To get a better idea of how this window affects your serve,
serve a couple of balls from a point half way between the baseline and
the service line. Your service window should be quite large. Take advantage
of the larger opening of the window and serve a few really hard ones.
Now take a few steps back toward the baseline and serve again. You'll
see that the size of the window decreases. You can't serve as hard and
with the same consistency as you were up closer. Back on the baseline,
the window is even smaller.
At your current height and serving skill level, your window
is more-or-less fixed. When you were inside the baseline serving, it was
the same as if you were taller than you actually are. Tall players have
a big advantage in serving because their window is much larger than the
window for shorter people. With a larger window, their margin for error
is larger and they can serve much harder. (Incidentally, if everyone understood
this concept clearly, there would be less tolerance for foot-faulters,
even in social tennis).
Fortunately, there are several things you can do to increase
the vertical height of your window.
- Extend your arm and your racquet as high as you can when you make
contact with the ball.
- Rise up on your toes as you strike the ball.
- Bend your knees so that as you extend to strike the ball your feet
actually come off the ground.
- Hit the ball with topspin
- Toss the ball about a foot or so higher, so that it is already falling
by the time you strike it.
- Toss the ball farther into the court.
Following suggestions 1, 2, and 3 will allow you to increase the height
at which you make contact with the ball. This essentially makes you a
"taller" server (Mark Philippoussis rather than Michael Chang) and thus
increases your vertical window. Simply extending upward as much as you
can will add at least 5" to the height at which you make ball contact.
Rising up on your toes or actually coming off the ground as you strike
the serve will add several more inches.
Suggestion 4 increases the upward angle at which the ball leaves your
racquet. After rising, the forward spinning ball dips sharply downward,
creating an arc in its trajectory. The effect is as if you served the
ball from a much higher height, and the size of your window increases
accordingly.
Tossing the ball higher (suggestion 5) creates a natural topspin without
the severe back arching and strenuous brushing up the back of the ball
required of the topspin serve. The falling ball leaves the racquet at
impact at a sharply higher angle than if you tossed the ball only as high
as the point of contact.
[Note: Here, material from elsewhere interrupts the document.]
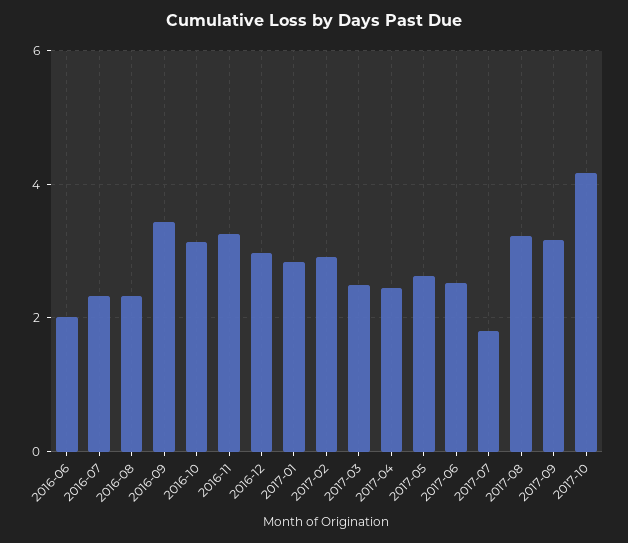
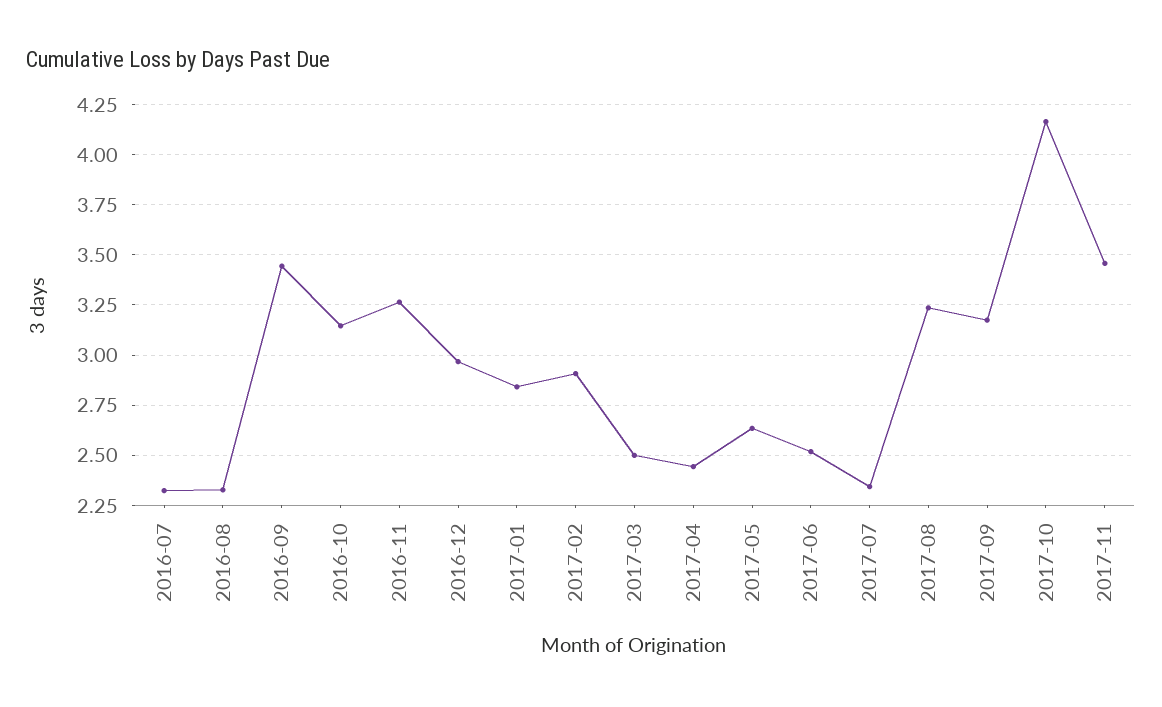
2016-06: 2 -> none
2017-07: 1.8 -> 2.35
2017-11: none -> 3.45

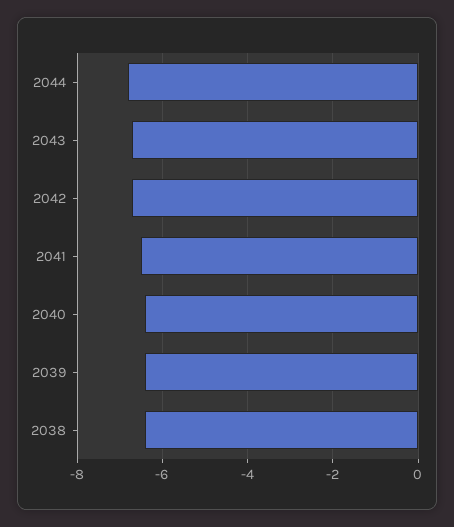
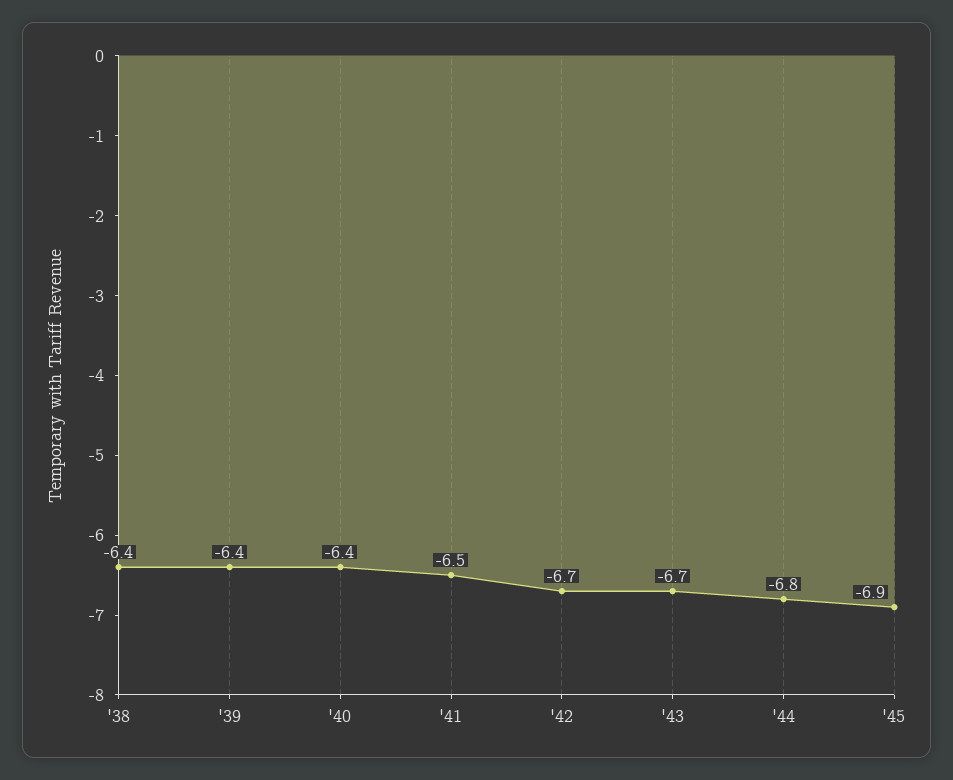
'45: none -> -6.9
The benefit here increases if you can also incorporate
the first three suggestions into your serve.
Tossing the ball farther in front of you so that contact is made inside
the court is equivalent to standing inside the baseline when hitting your
current unimproved serve. You are closer to the net and as mentioned above
this automatically increases the opening of your vertical window.
All of the above suggestions allow you to increase the size of your window,
making it easier to hit a good serve. With a larger window, you can now
begin to serve harder because you'll have a bigger margin for error. Speed
or power, however, tends to diminish the size of your window. The harder
you try to hit your serve, the more faults you will begin to have.
I suggest that you try to incorporate into your serve all of the "window
openers" discussed earlier. Make your window as large as you can. Then,
gradually begin to add pace. At some point you will find that your percentages
begin to fall off dramatically. What you should do now is reduce the pace
a little, perhaps by hitting up on the ball more and trying to put more
spin on the serve. Try to serve with the same amount of energy-that is,
don't slow down your swing--just let more of that energy go into spin
production rather than all-out power.
What you are looking for is the right balance of pace and spin that will
give you a first serve percentage somewhere around 60% or better. You
should probably be winning the vast majority of the points when you do
get your first serve in and winning at least half of the points on your
second serve. This should give you an overall winning service percentage,
allowing you to hold your own serve rather easily. Winning the set now
becomes a matter of breaking your opponent's serve.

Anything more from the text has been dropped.